As the boss rooster took a run at the game rooster he didn't even slow down; the game rooster just veered left and met him head on. They crouched once to jump but before the boss rooster could get off his feet the game rooster was bashing boths sides of his head at once. Every blow was perfectly timed to catch his head between those two strong legs as if in a rapidly slamming door. There was a sound to it that I have never forgotten. It sounded for all the world like a balled fist striking bare flesh. Pop, pop, pop, three rapidfire triphammer blows and the boss rooster went into convulsions, flopping helplessly on the gravel driveway. He never even got a chance to change his mind. He was dead before he knew what hit him.
The game rooster barely paused before taking off after another rooster he had spied watching. This one took off full speed with wings flapping and feet windmilling at a high rate of speed. It was pandemonium in the yard for a good fifteen minutes. The game rooster killed three roosters in that time and set the others heading across the road, up in the pasture and down through the garden as fast as they could go. It was the closest thing to the old tasmanian devil cartoons I had ever witnessed. He was literally a whirling dervish of destruction on anything that resembled a rooster.
Mother wasn't sure what to think. She asked me to pluck the dead roosters and bleed them out. She also suggested we probably should lock the banty in the barn for a while. It turned out that wasn't necessary. The banty seemed to know the game rooster wasn't something he wanted any part of. They lived in harmony for quite some time afterwards, the banty staying out of the yard and the game patrolling the yard and the garden.

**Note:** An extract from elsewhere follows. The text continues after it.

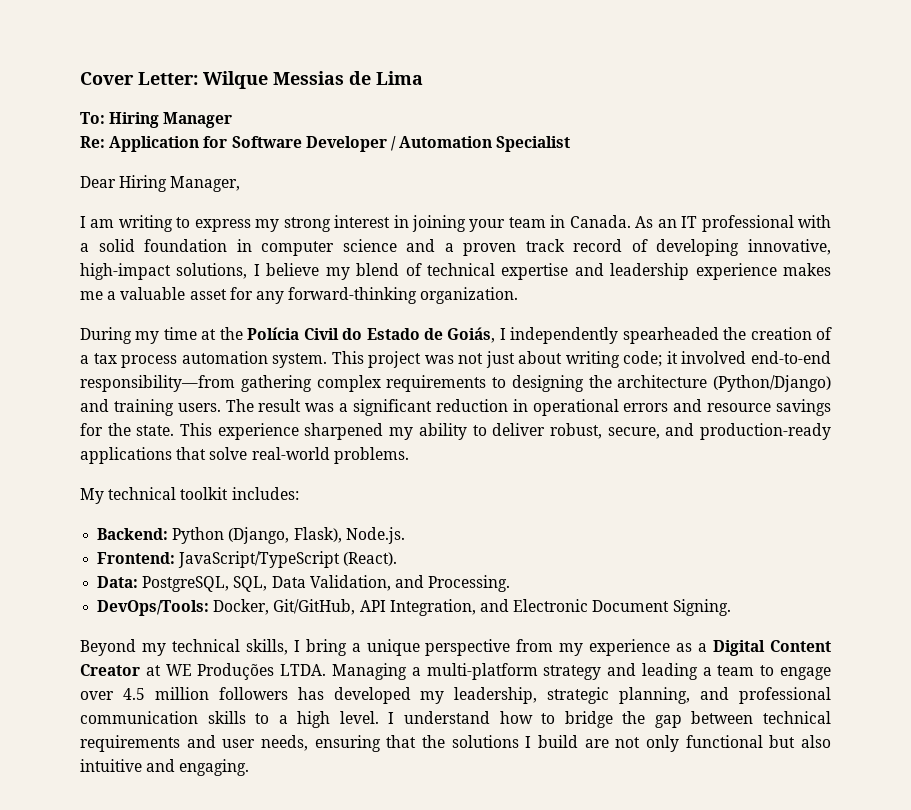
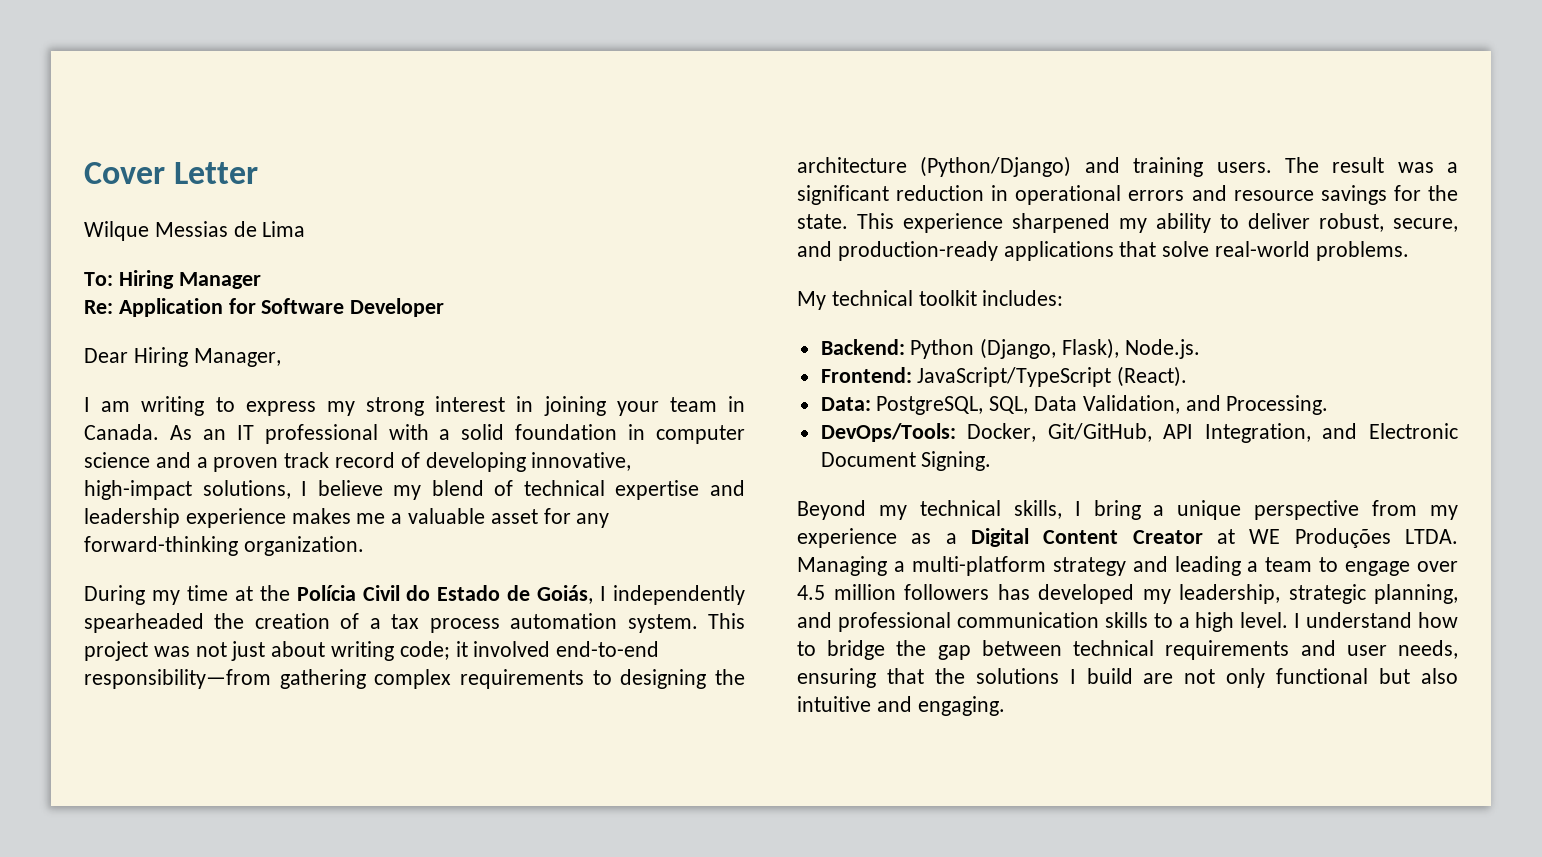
- Cover Letter: Wilque Messias de Lima
+ Cover Letter
+ Wilque Messias de Lima
- Re: Application for Software Developer / Automation Specialist
+ Re: Application for Software Developer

Within 3 days there wasn't another rooster on our place. Most of them just left for better pastures but a couple flew in the dog pen with our beagles which was certain death for a chicken. Mother said they surely knew better than to get in the dog pen. I think they did it on purpose as it was preferrable to facing the game rooster.
For many years, we never had any roosters but the game rooster. He killed everything that hatched and grew a comb on its head. He also protected his hens with a ferocity that is hardly to be believed. One of our beagles got out and was chasing the chickens a few weeks later and he made a believer out of her. She ran halfway across the pasture to get away from him.
He lived a long and happy life there at our place. Mother always talked about how pretty he was but she never mentioned the fact that he was the most vicious killer I have ever seen. There is an old saying that nothing is as mean as a game rooster. I don't know of anything that is even a close second. God help us if they ever manage to put their genes in something larger.